Many migrating animals, including insects, rely on a celestial compass to navigate. They mostly use UV and polarised light, which are invisible to humans. While waves of unpolarised light are orientated in many different planes, some sunlight is scattered by the atmosphere and becomes polarised,meaning that the waves oscillate in one plane only. Scientists use a term called the E-vector to describe the plane of orientation of a polarised light wave, perpendicular to the direction the light wave is travelling. A group of neurons in the locust's brain, called POL neurons,respond to polarised light, but Uwe Homberg from the University of Marburg,Germany, wanted to know how the neurons would respond to different light wavelengths, too. To start categorising POL neurons' responses, Homberg and his colleagues Michiyo Kinoshita and Keram Pfeiffer focussed on two large and easily accessible POL neurons called LoTu1 and TuTu1 in locusts' brains(p. 1350).
To find out which light stimuli the two neurons responded too, the team recorded their electrical activity using microelectrodes while shining polarised and unpolarised lights of different wavelengths, and from different directions, onto one of the locusts' eyes. They found that both neurons had different and varied responses to the different types of light: green, blue and UV, either polarised or unpolarised.
The team found that LoTu1 responded to unpolarised green light shining from the side onto the eye, but shining unpolarised UV light from the same direction stopped all activity. When the team shone unpolarised blue light onto the top of the eye, there was no activity in LoTu1, however when the light was polarised, the neuron responded but the strength of the response depended on the E-vector orientation. This means that the neuron would respond more strongly when the sun was in a certain position relative to the locust.

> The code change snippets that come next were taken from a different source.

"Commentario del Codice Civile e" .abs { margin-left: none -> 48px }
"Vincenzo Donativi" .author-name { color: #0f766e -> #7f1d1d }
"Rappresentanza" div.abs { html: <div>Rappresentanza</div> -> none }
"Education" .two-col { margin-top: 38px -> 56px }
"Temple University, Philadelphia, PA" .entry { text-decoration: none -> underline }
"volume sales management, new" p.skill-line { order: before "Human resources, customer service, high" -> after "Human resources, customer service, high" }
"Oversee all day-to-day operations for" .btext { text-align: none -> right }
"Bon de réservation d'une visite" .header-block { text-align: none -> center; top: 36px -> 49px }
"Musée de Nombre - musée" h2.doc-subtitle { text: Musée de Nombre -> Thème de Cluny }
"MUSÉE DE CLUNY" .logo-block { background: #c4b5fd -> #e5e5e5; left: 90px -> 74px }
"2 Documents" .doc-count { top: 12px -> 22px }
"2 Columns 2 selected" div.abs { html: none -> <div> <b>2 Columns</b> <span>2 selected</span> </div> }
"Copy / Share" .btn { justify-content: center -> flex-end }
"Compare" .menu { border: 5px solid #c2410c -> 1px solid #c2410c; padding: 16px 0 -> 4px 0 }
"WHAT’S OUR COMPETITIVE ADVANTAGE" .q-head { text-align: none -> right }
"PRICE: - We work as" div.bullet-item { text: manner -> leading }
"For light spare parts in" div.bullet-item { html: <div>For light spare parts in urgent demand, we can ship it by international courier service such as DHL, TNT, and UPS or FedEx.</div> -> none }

The team found that TuTu1 responded in the opposite way to LoTu1 to light shining from the side: it responded to unpolarised UV light, but unpolarised green light inhibited the response in most experiments. However TuTu1 responded in a similar way to LoTu1 to polarised blue light, shone onto the top of the eye, firing most strongly at specific E-vector orientations. When they shone unpolarised blue light on the locusts' other eye, activity in the neuron stopped, suggesting that signals from the opposite eye can block neuronal signals in TuTu1.
The team were surprised that both neurons responded to unpolarised and polarised light. `We wouldn't expect a neuron to be sensitive to different colours and intensities' says Homberg, `it would interfere with the polarisation signal'. However, relying on polarised light alone means that an insect can't tell if the sun is to its left, or to its right. Being able to respond to unpolarised light as well as differences in the sky's colour would pinpoint the sun's position and solve this dilemma. Another possible advantage is that the responses to polarised and unpolarised light would be used at different times of day. When light levels are low, and the insect can't see the sun, the polarised response could dominate. However if the sun was visible, the unpolarised response would be more reliable. The insects are probably `combining features of the sky' to tell them where they need to go,Homberg explains.